** Opening Study material block **

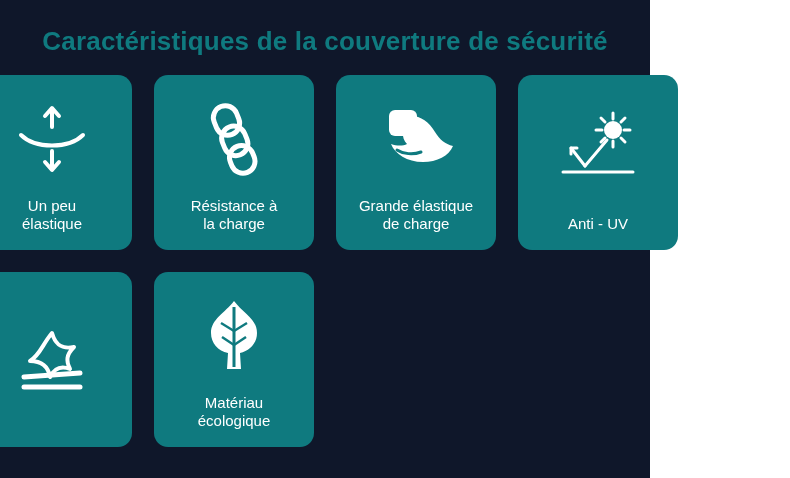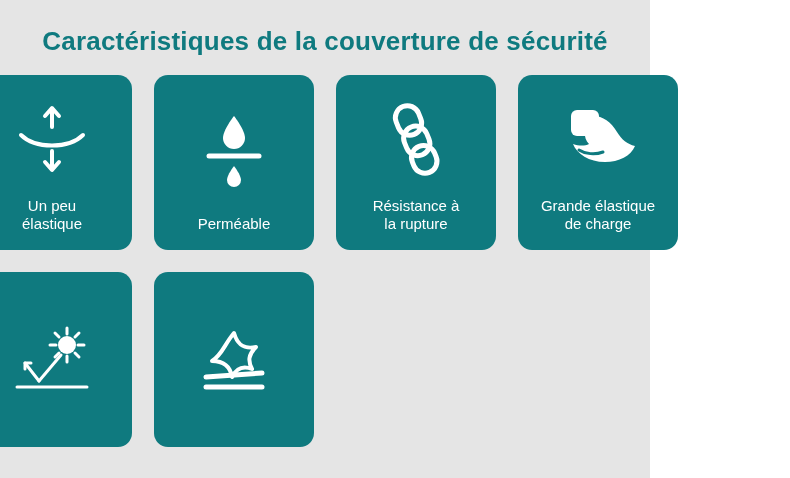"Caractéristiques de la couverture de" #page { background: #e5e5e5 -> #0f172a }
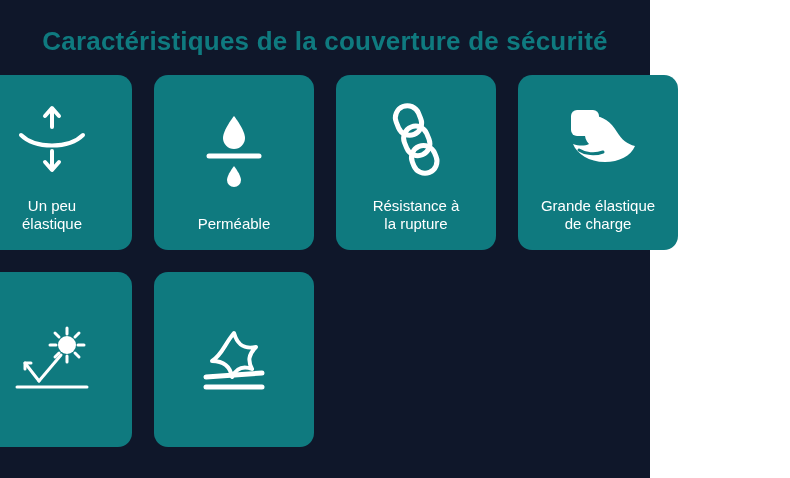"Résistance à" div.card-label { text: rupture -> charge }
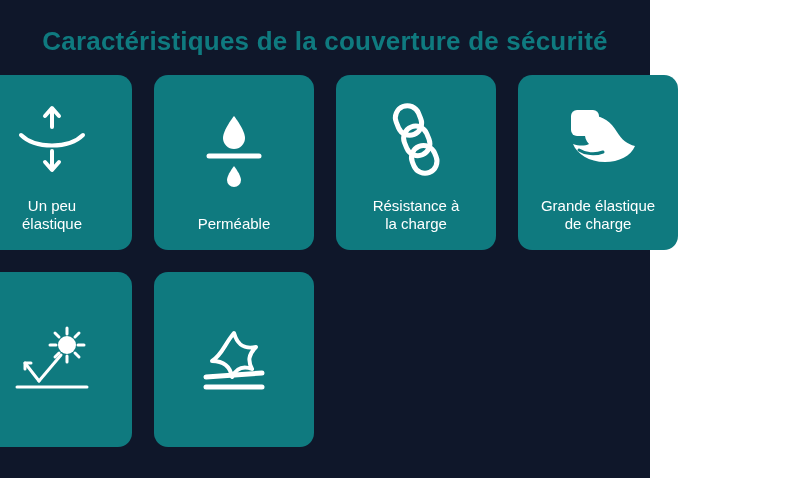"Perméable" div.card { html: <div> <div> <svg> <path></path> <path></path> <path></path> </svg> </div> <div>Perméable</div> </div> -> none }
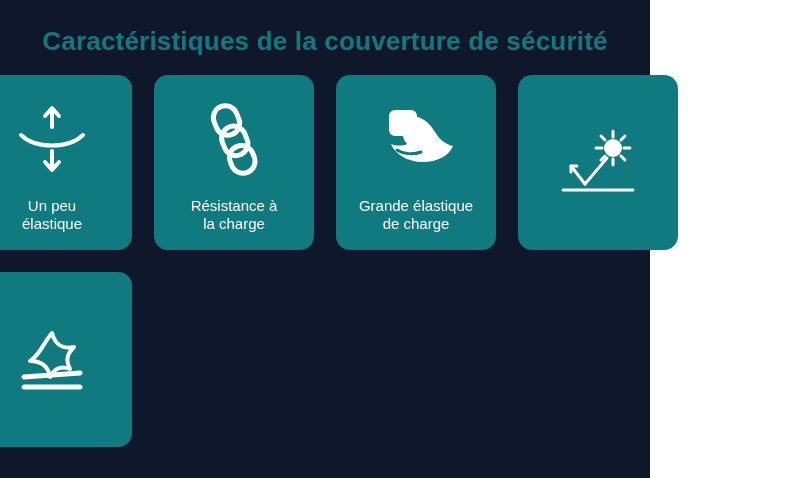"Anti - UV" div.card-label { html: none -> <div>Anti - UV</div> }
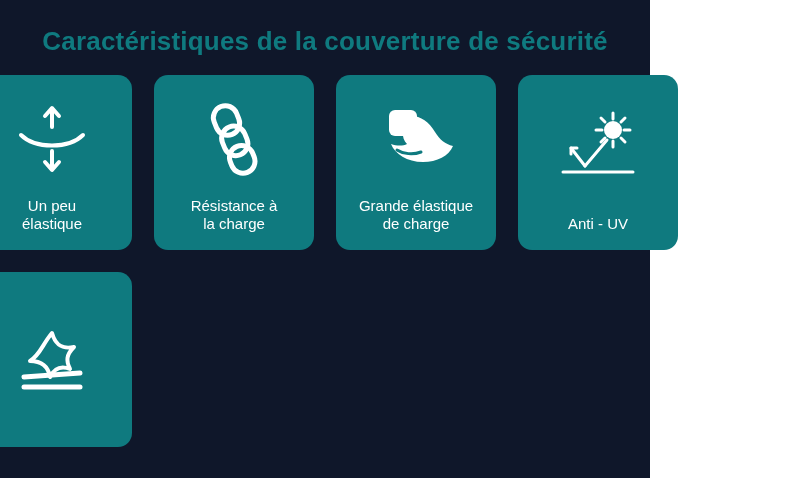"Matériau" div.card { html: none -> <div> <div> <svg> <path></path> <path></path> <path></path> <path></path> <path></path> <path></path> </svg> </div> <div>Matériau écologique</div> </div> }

** Closing Study material block **

| Assigned task |
Write the records out once more, exactly as they appear, with no pictures.

| Response box |
"Caractéristiques de la couverture de" #page { background: #e5e5e5 -> #0f172a }
"Résistance à" div.card-label { text: rupture -> charge }
"Perméable" div.card { html: <div> <div> <svg> <path></path> <path></path> <path></path> </svg> </div> <div>Perméable</div> </div> -> none }
"Anti - UV" div.card-label { html: none -> <div>Anti - UV</div> }
"Matériau" div.card { html: none -> <div> <div> <svg> <path></path> <path></path> <path></path> <path></path> <path></path> <path></path> </svg> </div> <div>Matériau écologique</div> </div> }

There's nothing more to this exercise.